● EXERCISE DIRECTIONS
Each record needs to be transcribed word for word, though without its pictures.

● DATA
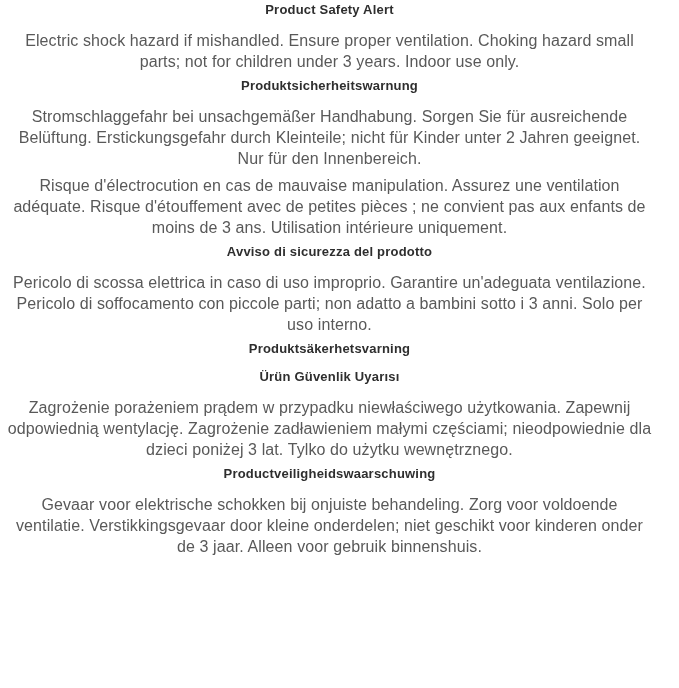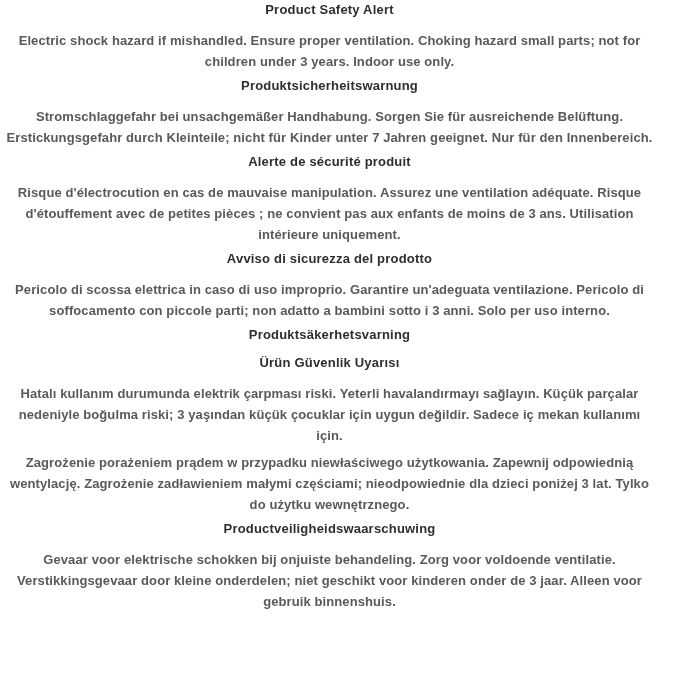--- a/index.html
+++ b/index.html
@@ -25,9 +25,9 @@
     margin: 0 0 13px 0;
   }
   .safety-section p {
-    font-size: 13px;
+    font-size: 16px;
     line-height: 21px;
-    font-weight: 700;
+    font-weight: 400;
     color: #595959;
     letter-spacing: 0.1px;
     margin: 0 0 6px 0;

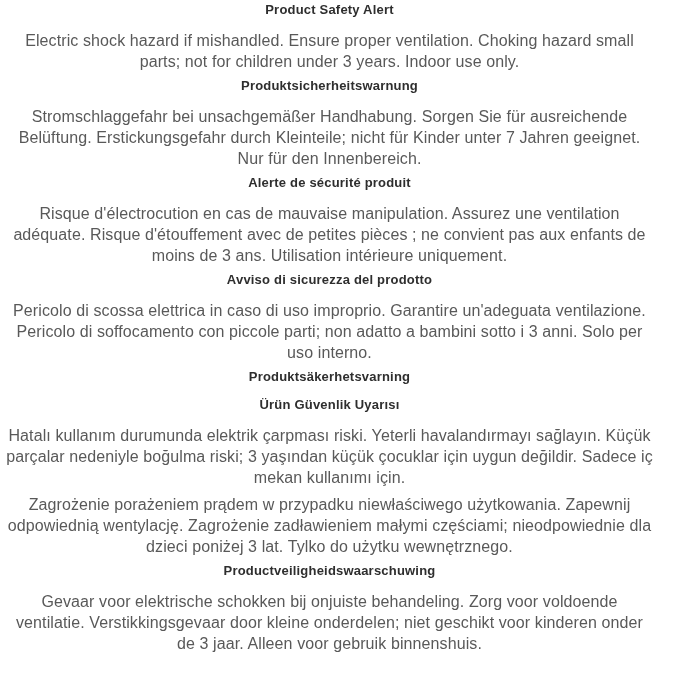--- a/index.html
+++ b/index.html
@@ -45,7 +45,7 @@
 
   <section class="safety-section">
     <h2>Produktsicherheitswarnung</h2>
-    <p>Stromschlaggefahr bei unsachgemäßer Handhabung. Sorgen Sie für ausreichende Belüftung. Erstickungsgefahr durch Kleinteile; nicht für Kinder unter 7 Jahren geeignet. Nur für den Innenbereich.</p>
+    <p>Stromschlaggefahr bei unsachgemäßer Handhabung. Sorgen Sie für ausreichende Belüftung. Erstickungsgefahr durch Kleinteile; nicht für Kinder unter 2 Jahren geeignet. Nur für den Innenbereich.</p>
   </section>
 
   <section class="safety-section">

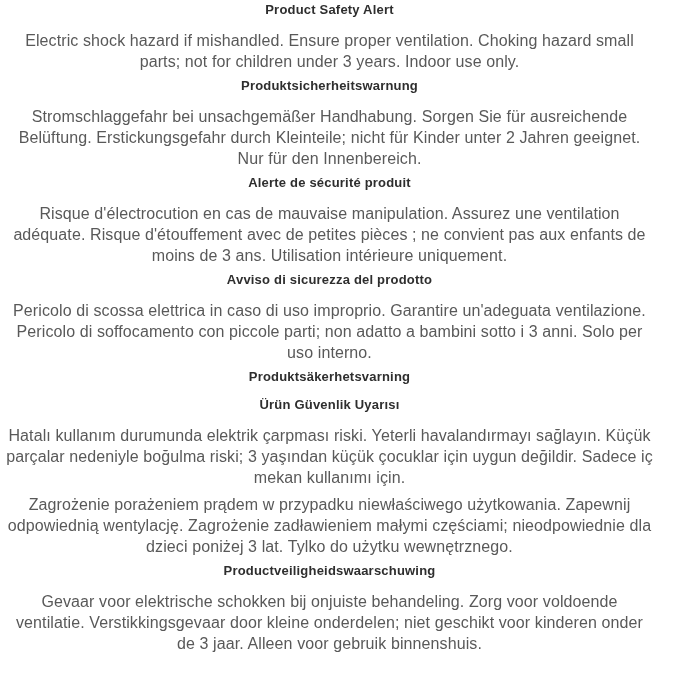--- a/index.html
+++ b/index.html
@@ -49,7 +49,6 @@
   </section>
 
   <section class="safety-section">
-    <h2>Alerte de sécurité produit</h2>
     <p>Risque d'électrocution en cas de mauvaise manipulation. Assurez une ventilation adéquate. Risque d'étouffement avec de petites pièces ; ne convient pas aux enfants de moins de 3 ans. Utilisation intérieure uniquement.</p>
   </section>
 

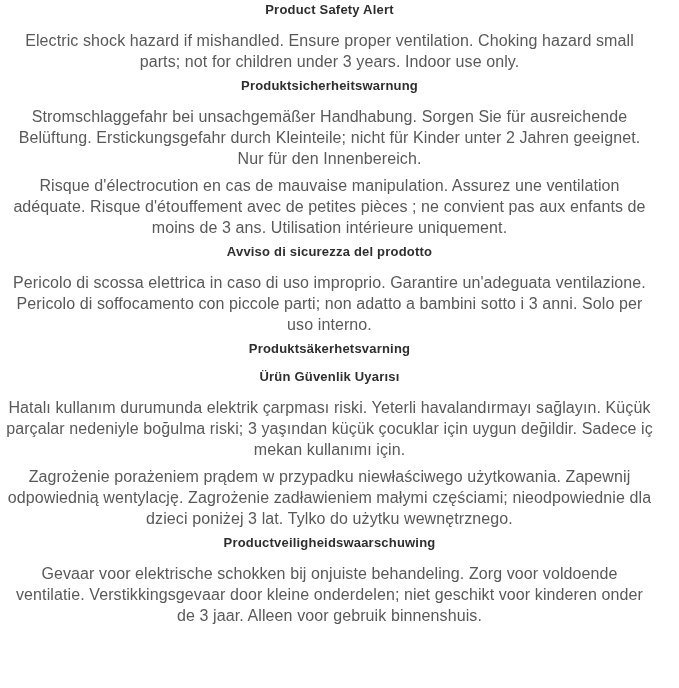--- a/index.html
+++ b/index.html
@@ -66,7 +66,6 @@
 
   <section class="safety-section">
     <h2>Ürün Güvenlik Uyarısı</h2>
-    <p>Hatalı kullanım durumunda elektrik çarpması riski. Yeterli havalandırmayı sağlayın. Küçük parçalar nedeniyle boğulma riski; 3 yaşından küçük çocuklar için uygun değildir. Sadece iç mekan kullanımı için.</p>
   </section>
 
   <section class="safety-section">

● EXERCISE ANSWER
--- a/index.html
+++ b/index.html
@@ -25,9 +25,9 @@
     margin: 0 0 13px 0;
   }
   .safety-section p {
-    font-size: 13px;
+    font-size: 16px;
     line-height: 21px;
-    font-weight: 700;
+    font-weight: 400;
     color: #595959;
     letter-spacing: 0.1px;
     margin: 0 0 6px 0;

--- a/index.html
+++ b/index.html
@@ -45,7 +45,7 @@
 
   <section class="safety-section">
     <h2>Produktsicherheitswarnung</h2>
-    <p>Stromschlaggefahr bei unsachgemäßer Handhabung. Sorgen Sie für ausreichende Belüftung. Erstickungsgefahr durch Kleinteile; nicht für Kinder unter 7 Jahren geeignet. Nur für den Innenbereich.</p>
+    <p>Stromschlaggefahr bei unsachgemäßer Handhabung. Sorgen Sie für ausreichende Belüftung. Erstickungsgefahr durch Kleinteile; nicht für Kinder unter 2 Jahren geeignet. Nur für den Innenbereich.</p>
   </section>
 
   <section class="safety-section">

--- a/index.html
+++ b/index.html
@@ -49,7 +49,6 @@
   </section>
 
   <section class="safety-section">
-    <h2>Alerte de sécurité produit</h2>
     <p>Risque d'électrocution en cas de mauvaise manipulation. Assurez une ventilation adéquate. Risque d'étouffement avec de petites pièces ; ne convient pas aux enfants de moins de 3 ans. Utilisation intérieure uniquement.</p>
   </section>
 

--- a/index.html
+++ b/index.html
@@ -66,7 +66,6 @@
 
   <section class="safety-section">
     <h2>Ürün Güvenlik Uyarısı</h2>
-    <p>Hatalı kullanım durumunda elektrik çarpması riski. Yeterli havalandırmayı sağlayın. Küçük parçalar nedeniyle boğulma riski; 3 yaşından küçük çocuklar için uygun değildir. Sadece iç mekan kullanımı için.</p>
   </section>
 
   <section class="safety-section">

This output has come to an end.